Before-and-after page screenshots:

┄┄┄┄┄┄

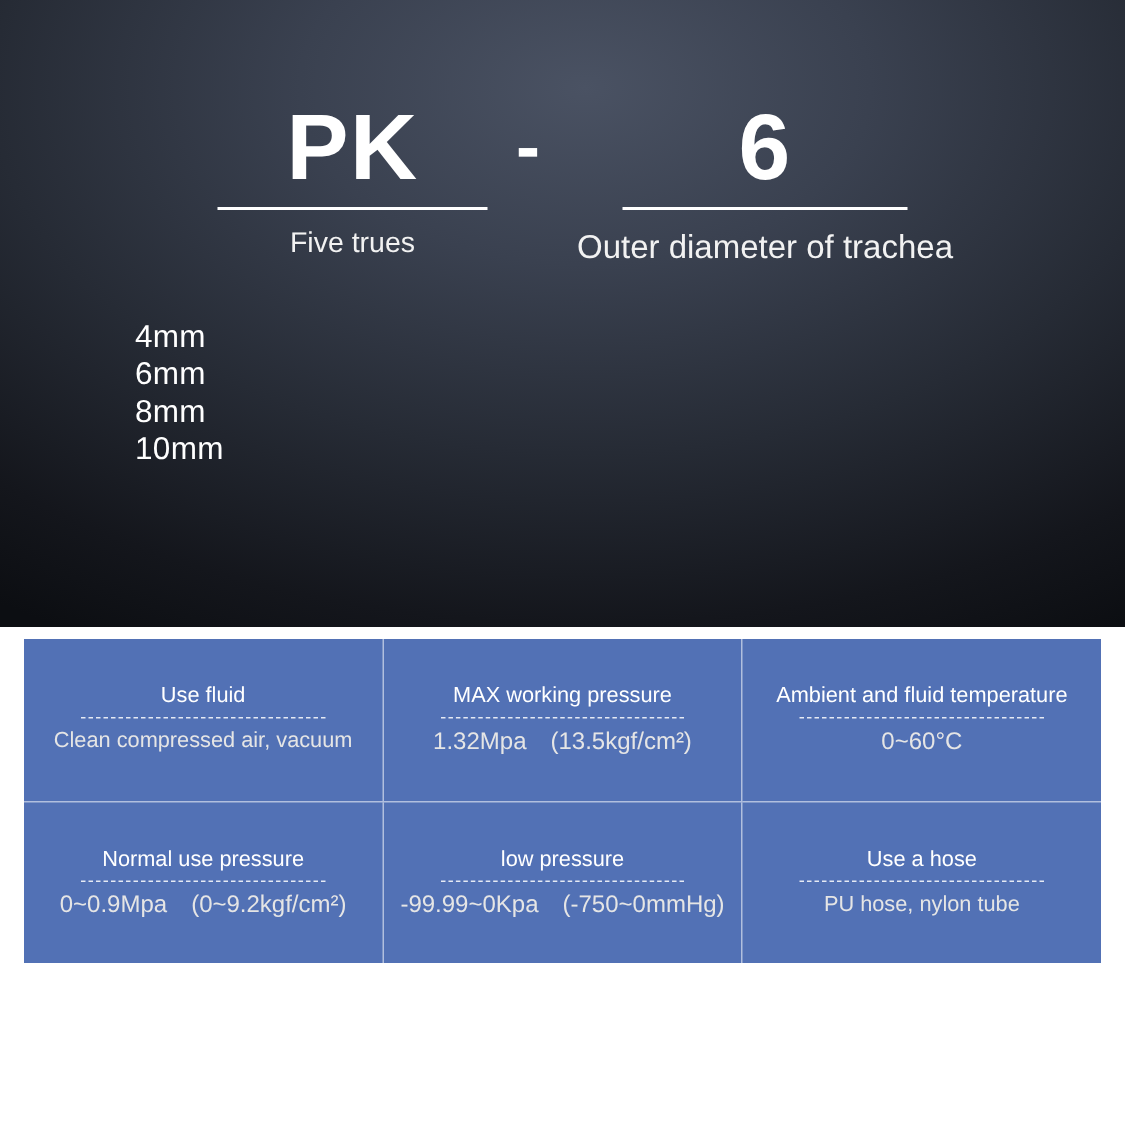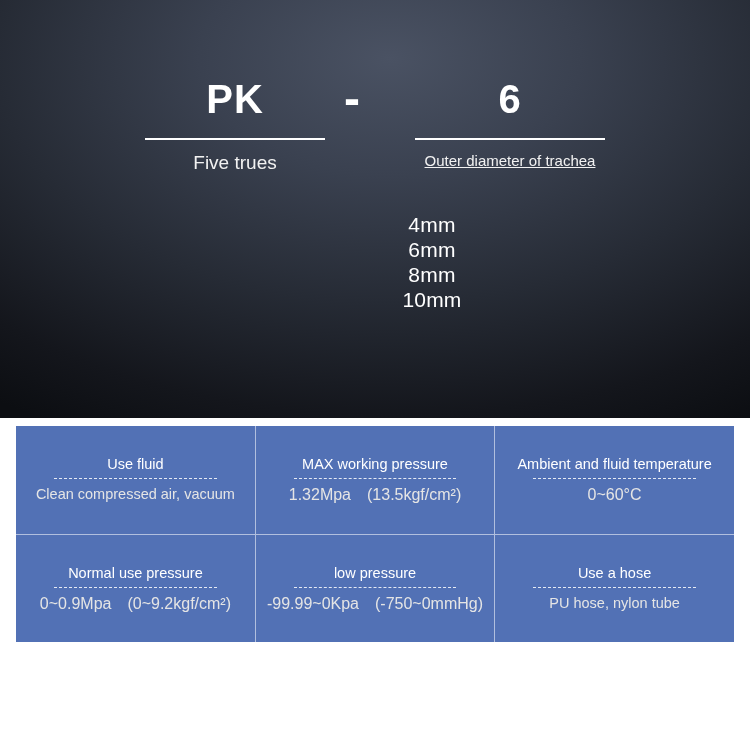--- a/index.html
+++ b/index.html
@@ -46,7 +46,7 @@
   .code-col.part2 { width: 190px; margin-left: 36px; }
 
   .code-big {
-    font-size: 40px;
+    font-size: 62px;
     line-height: 74px;
     font-weight: bold;
     color: #ffffff;

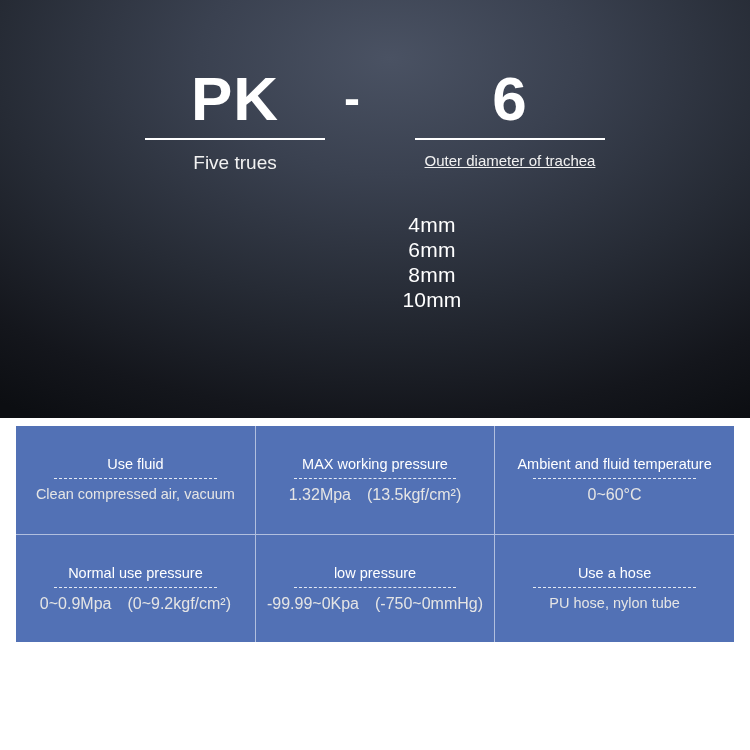--- a/index.html
+++ b/index.html
@@ -65,7 +65,7 @@
     color: #f2f2f2;
     white-space: nowrap;
   }
-  .code-caption.wide { font-size: 15px; text-decoration: underline; }
+  .code-caption.wide { font-size: 22px; }
 
   .dash {
     font-size: 48px;

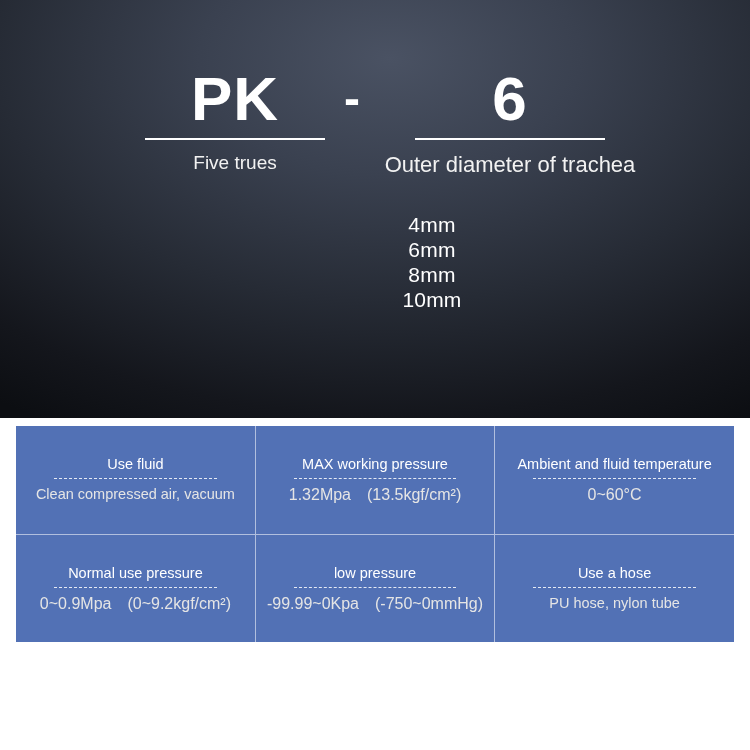--- a/index.html
+++ b/index.html
@@ -82,8 +82,7 @@
     top: 212px;
     left: 0;
     right: 0;
-    text-align: center;
-    padding-left: 24px;
+    text-align: left;
   }
   .size-item {
     font-size: 21px;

┄┄┄┄┄┄

What you need to do: If a line of the entries contains "wide", it counts; say how many such lines there are and give only the number.

Written answer: 2